DoD awards $527M for aircraft engines, with RTX Corp. as the sole contractor

Contract Overview

Contract Amount: $52,698,590 ($52.7M)

Contractor: RTX Corporation

Awarding Agency: Department of Defense

Start Date: 2004-09-22

End Date: 2011-04-01

Contract Duration: 2,382 days

Daily Burn Rate: $22.1K/day

Competition Type: NOT COMPETED

Number of Offers Received: 1

Pricing Type: FIXED PRICE AWARD FEE

Sector: Defense

Official Description: 200412!001455!5700!GD60 !OKLAHOMA CITY ALC/LPD !SP040001D9405 !A!N! !N!SD53 ! !20040922!20061231!001447952!835551474!001344142!N!UNITED TECHNOLOGIES CORP !400 MAIN STREET !EAST HARTFORD !CT!06108!22700!003!09!EAST HARTFORD !HARTFORD !CONN !+000057396259!N!N!000000000000!2840!GAS TURBINES AND JET ENGINES, ACFT & COMPS !A1B!AIRCRAFT ENGINES AND SPARES !000 !* !336412!E! !5!A!S! ! ! !99990909!B! ! !A! !D!U!M!1!001!N!1G!A!Y!A! ! !N!C!N! ! ! !A!A!A!A!000!A!C!Y! ! ! ! ! ! !0001! !

Place of Performance

Location: EAST HARTFORD, HARTFORD County, CONNECTICUT, 06108

State: Connecticut Government Spending

Plain-Language Summary

Department of Defense obligated $52.7 million to RTX CORPORATION for work described as: 200412!001455!5700!GD60 !OKLAHOMA CITY ALC/LPD !SP040001D9405 !A!N! !N!SD53 ! !20040922!20061231!001447952!835551474!001344142!N!UNITED TECHNOLOGIES CORP !400 MAIN STREET !EAST HARTFORD !CT!06108!22700!003!09!EAST HARTFORD !HART… Key points: 1. Contract awarded on a sole-source basis, raising questions about price competition. 2. Significant contract value suggests a critical role in national defense aviation. 3. Long contract duration (2004-2011) indicates sustained need for these components. 4. The award to a single large corporation may limit opportunities for smaller suppliers. 5. Focus on aircraft engines points to a specialized segment within the aerospace industry.

Value Assessment

Rating: fair

The contract value of $527 million over its duration is substantial. However, without competitive bidding, it is difficult to benchmark the value for money. The pricing structure, described as Fixed Price Award Fee, suggests some performance incentives but also potential for cost overruns if not managed tightly. Comparing this to similar sole-source procurements for specialized aircraft components would be necessary for a more definitive value assessment.

Cost Per Unit: N/A

Competition Analysis

Competition Level: sole-source

This contract was awarded on a sole-source basis, meaning there was no open competition. The justification for this approach is not provided in the data, but it typically implies a unique capability, urgent need, or lack of viable alternatives. The absence of multiple bidders means that price discovery through market forces was bypassed, potentially leading to higher costs for the government.
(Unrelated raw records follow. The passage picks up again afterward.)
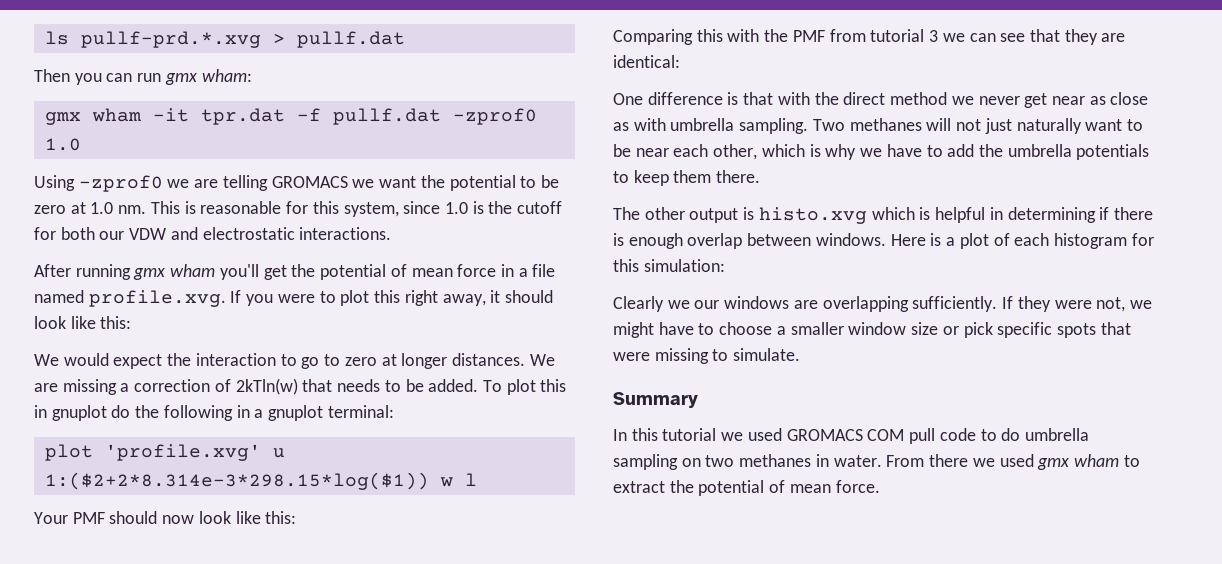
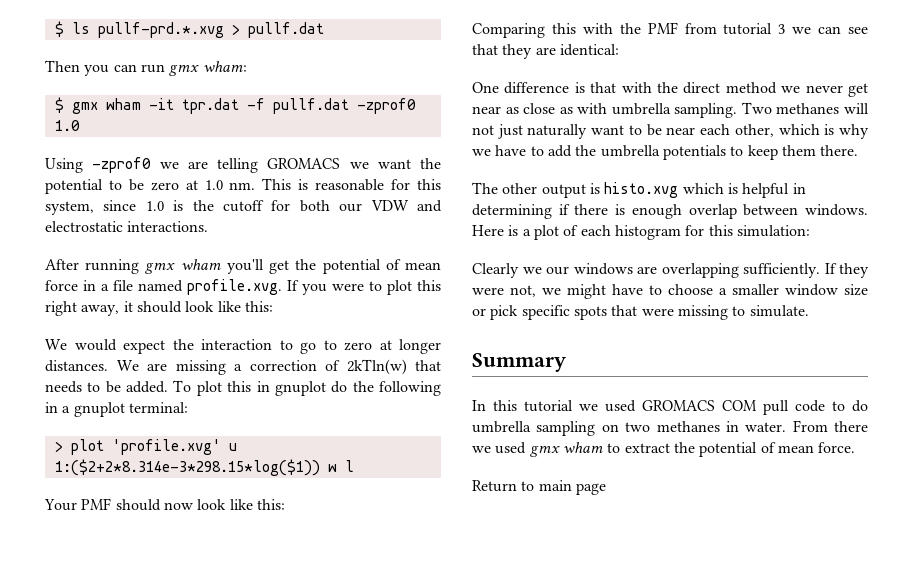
(44, 38) none -> [54,21,64,37] $
(252, 75) none -> [54,97,64,113] $
(394, 411) none -> [54,441,63,452] >
(880, 486) none -> [472,480,606,495] // Return to main page

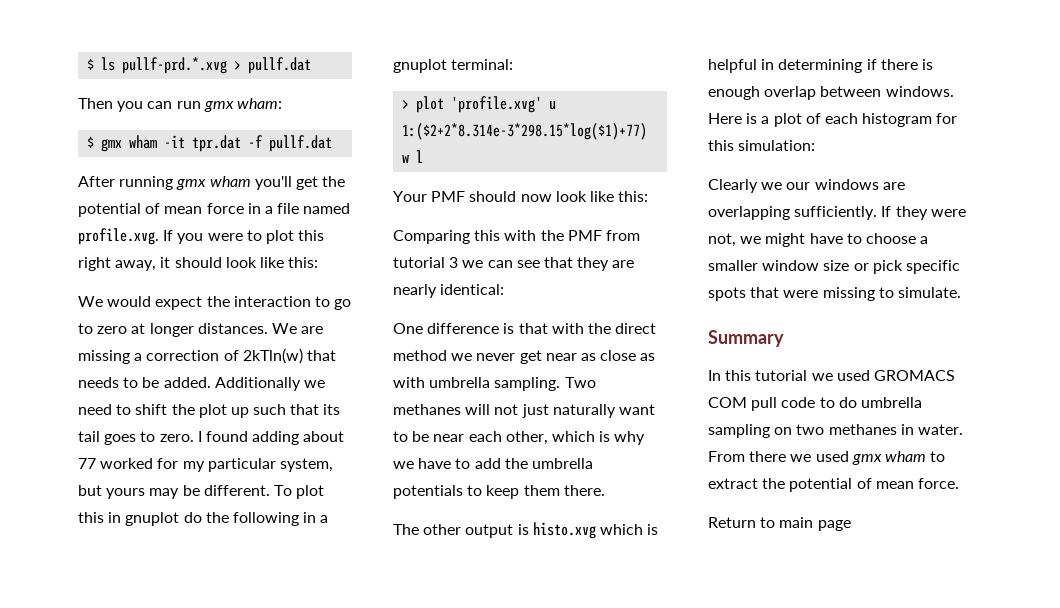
[356,98,416,114] [54,120,80,131] [45,157,441,173] [45,178,442,194] [45,200,442,215] [45,221,209,232] -zprof0 1.0 // Using -zprof0 we are telling GROMACS we want the potential to be zero at 1.0 nm. This is reasonable for this system, since 1.0 is the cutoff for both our VDW and electrostatic interactions. -> (333, 143) none
(169, 387) none -> [214,377,325,391] [78,404,341,418] [78,431,345,445] [78,458,333,472] [78,485,270,499] Additionally we need to shift the plot up such that its tail goes to zero. I found adding about 77 worked for my particular system, but yours may be different.
[54,459,320,476] 1:($2+2*8.314e-3*298.15*log($1)) -> [402,123,648,140] 1:($2+2*8.314e-3*298.15*log($1)+77)
(556, 51) none -> [393,284,437,298] nearly

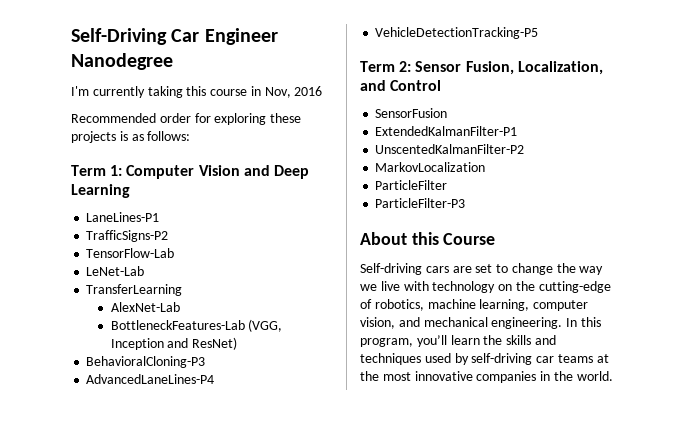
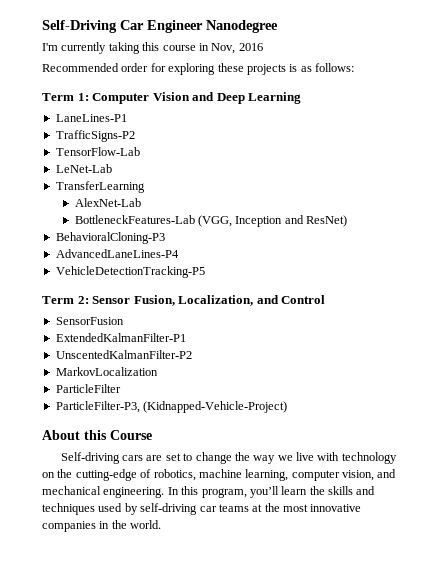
[375,198,466,208] ParticleFilter-P3 -> [55,401,288,413] ParticleFilter-P3, (Kidnapped-Vehicle-Project)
Taxpayer Impact: Sole-source awards mean taxpayers do not benefit from the cost savings that typically arise from a competitive bidding process. This can result in a higher overall expenditure for the defense budget.

Public Impact

The U.S. Department of Defense is the primary beneficiary, receiving critical aircraft engine components. The contract supports the operational readiness and maintenance of military aircraft. The geographic impact is primarily centered around the contractor's facilities in Connecticut. This contract likely supports a specialized workforce within the aerospace manufacturing sector.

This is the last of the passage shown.